[Records drawn from a dataset]
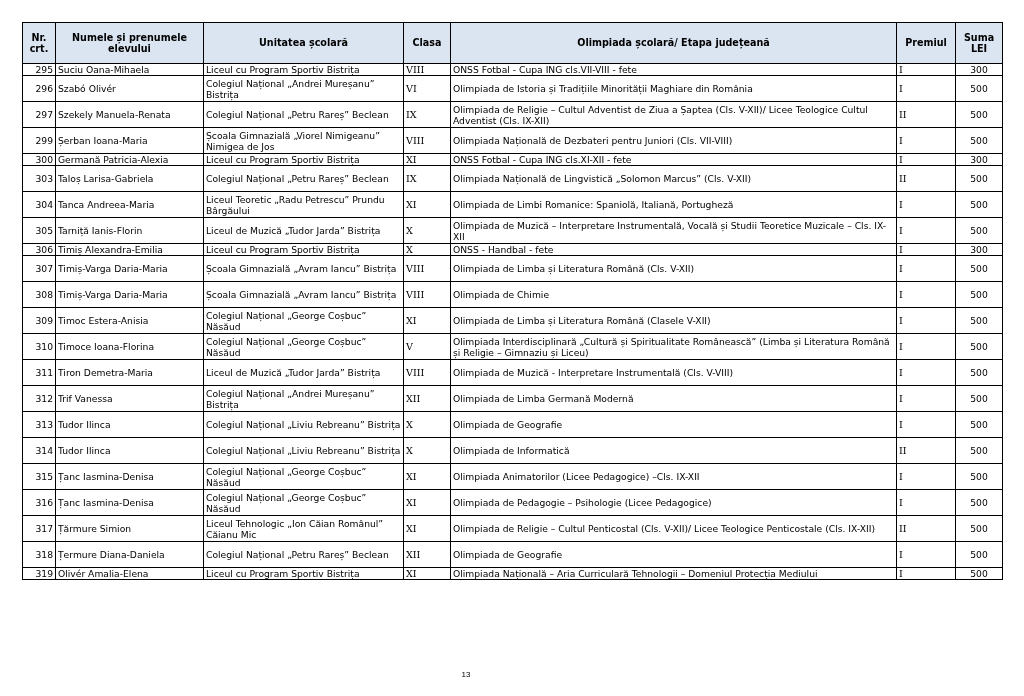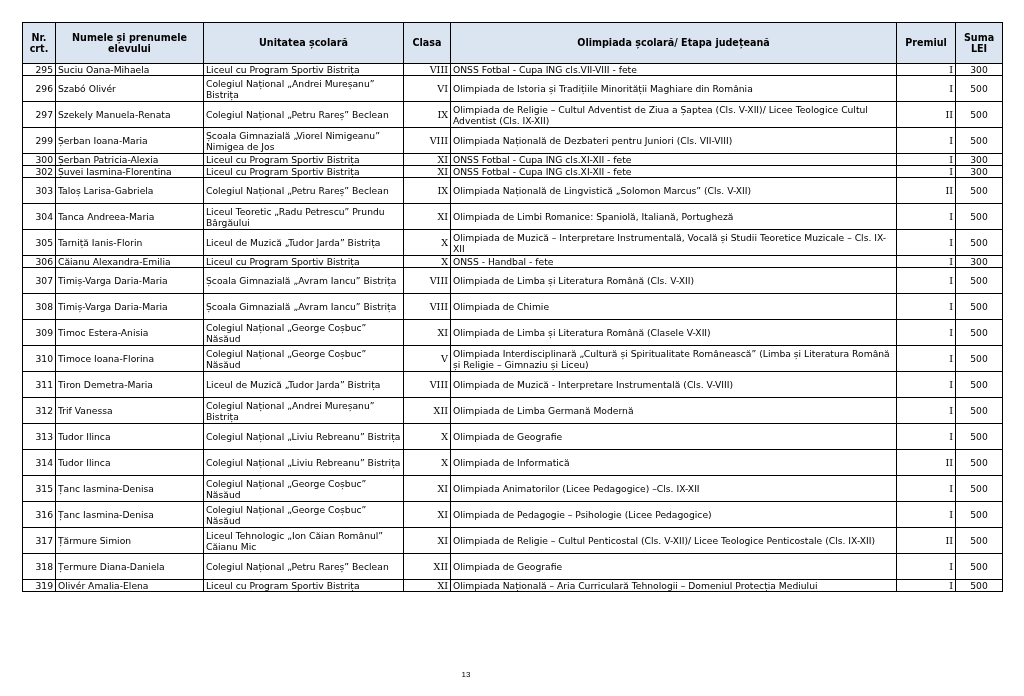--- a/index.html
+++ b/index.html
@@ -19,7 +19,7 @@
     font-size: 9.6px; line-height: 11.5px; height: 38px; padding: 1px 3px;
   }
   td.nr { text-align: right; }
-  td.clasa, td.premiu { text-align: right; font-family: "DejaVu Serif", "Liberation Serif", serif; font-size: 9.6px; }
+  td.clasa, td.premiu { text-align: left; font-family: "DejaVu Serif", "Liberation Serif", serif; font-size: 9.6px; }
   td.suma { text-align: center; }
   tr.single td { height: 11px; line-height: 11px; }
   tr.double td { height: 25px; }

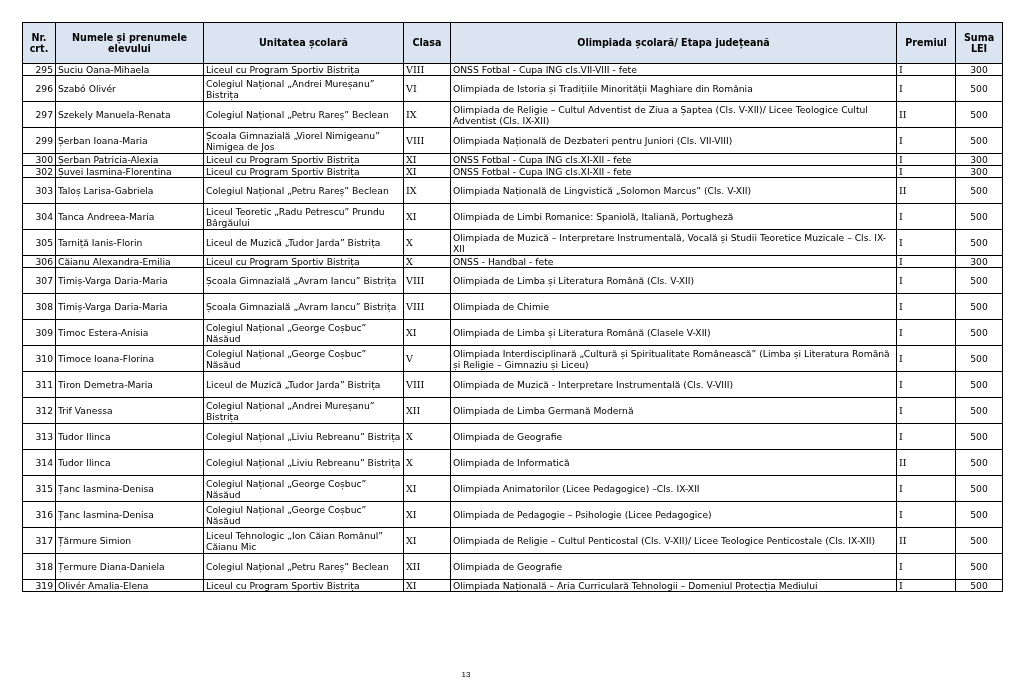--- a/index.html
+++ b/index.html
@@ -92,7 +92,7 @@
       </tr>
       <tr class="single">
         <td class="nr">300</td>
-        <td class="name">Șerban Patricia-Alexia</td>
+        <td class="name">Germană Patricia-Alexia</td>
         <td class="unit">Liceul cu Program Sportiv Bistrița</td>
         <td class="clasa">XI</td>
         <td class="olimp">ONSS Fotbal - Cupa ING cls.XI-XII - fete</td>

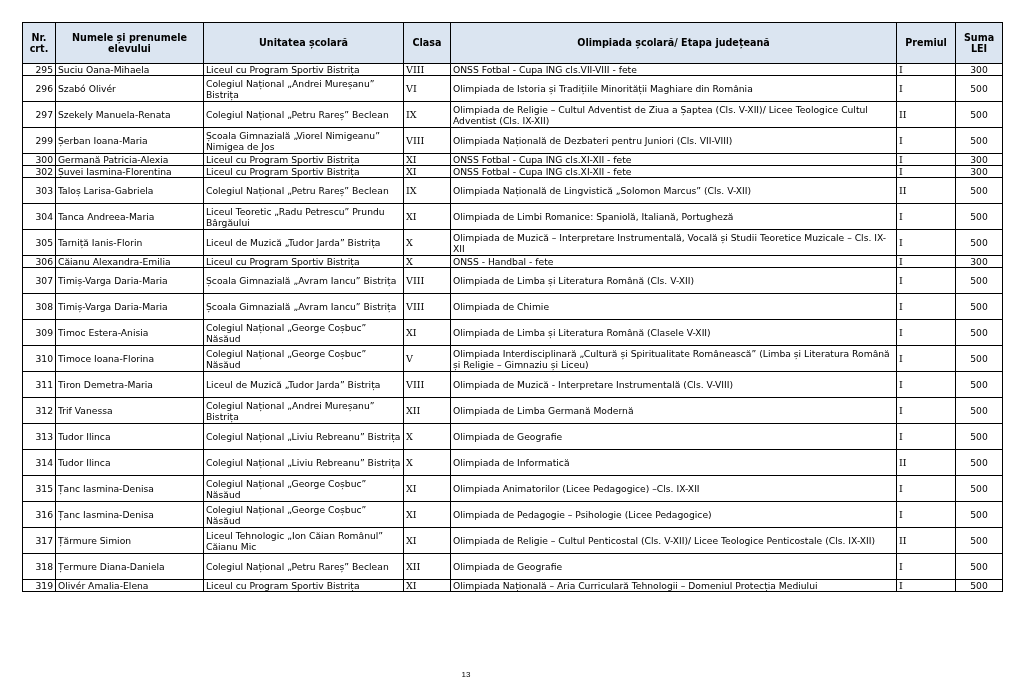--- a/index.html
+++ b/index.html
@@ -99,15 +99,6 @@
         <td class="premiu">I</td>
         <td class="suma">300</td>
       </tr>
-      <tr class="single">
-        <td class="nr">302</td>
-        <td class="name">Șuvei Iasmina-Florentina</td>
-        <td class="unit">Liceul cu Program Sportiv Bistrița</td>
-        <td class="clasa">XI</td>
-        <td class="olimp">ONSS Fotbal - Cupa ING cls.XI-XII - fete</td>
-        <td class="premiu">I</td>
-        <td class="suma">300</td>
-      </tr>
       <tr class="double">
         <td class="nr">303</td>
         <td class="name">Taloș Larisa-Gabriela</td>

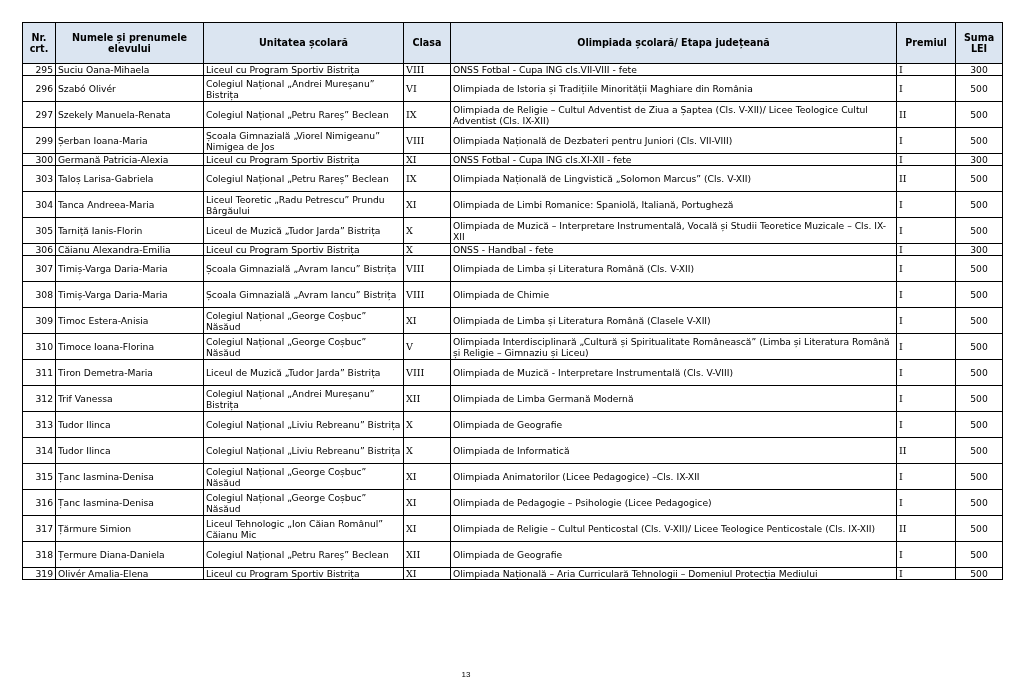--- a/index.html
+++ b/index.html
@@ -128,7 +128,7 @@
       </tr>
       <tr class="single">
         <td class="nr">306</td>
-        <td class="name">Căianu Alexandra-Emilia</td>
+        <td class="name">Timiș Alexandra-Emilia</td>
         <td class="unit">Liceul cu Program Sportiv Bistrița</td>
         <td class="clasa">X</td>
         <td class="olimp">ONSS - Handbal - fete</td>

_Activity_
Every line of the records above must reappear exactly, though the pictures must not.

_Answer to the exercise_
--- a/index.html
+++ b/index.html
@@ -19,7 +19,7 @@
     font-size: 9.6px; line-height: 11.5px; height: 38px; padding: 1px 3px;
   }
   td.nr { text-align: right; }
-  td.clasa, td.premiu { text-align: right; font-family: "DejaVu Serif", "Liberation Serif", serif; font-size: 9.6px; }
+  td.clasa, td.premiu { text-align: left; font-family: "DejaVu Serif", "Liberation Serif", serif; font-size: 9.6px; }
   td.suma { text-align: center; }
   tr.single td { height: 11px; line-height: 11px; }
   tr.double td { height: 25px; }

--- a/index.html
+++ b/index.html
@@ -92,7 +92,7 @@
       </tr>
       <tr class="single">
         <td class="nr">300</td>
-        <td class="name">Șerban Patricia-Alexia</td>
+        <td class="name">Germană Patricia-Alexia</td>
         <td class="unit">Liceul cu Program Sportiv Bistrița</td>
         <td class="clasa">XI</td>
         <td class="olimp">ONSS Fotbal - Cupa ING cls.XI-XII - fete</td>

--- a/index.html
+++ b/index.html
@@ -99,15 +99,6 @@
         <td class="premiu">I</td>
         <td class="suma">300</td>
       </tr>
-      <tr class="single">
-        <td class="nr">302</td>
-        <td class="name">Șuvei Iasmina-Florentina</td>
-        <td class="unit">Liceul cu Program Sportiv Bistrița</td>
-        <td class="clasa">XI</td>
-        <td class="olimp">ONSS Fotbal - Cupa ING cls.XI-XII - fete</td>
-        <td class="premiu">I</td>
-        <td class="suma">300</td>
-      </tr>
       <tr class="double">
         <td class="nr">303</td>
         <td class="name">Taloș Larisa-Gabriela</td>

--- a/index.html
+++ b/index.html
@@ -128,7 +128,7 @@
       </tr>
       <tr class="single">
         <td class="nr">306</td>
-        <td class="name">Căianu Alexandra-Emilia</td>
+        <td class="name">Timiș Alexandra-Emilia</td>
         <td class="unit">Liceul cu Program Sportiv Bistrița</td>
         <td class="clasa">X</td>
         <td class="olimp">ONSS - Handbal - fete</td>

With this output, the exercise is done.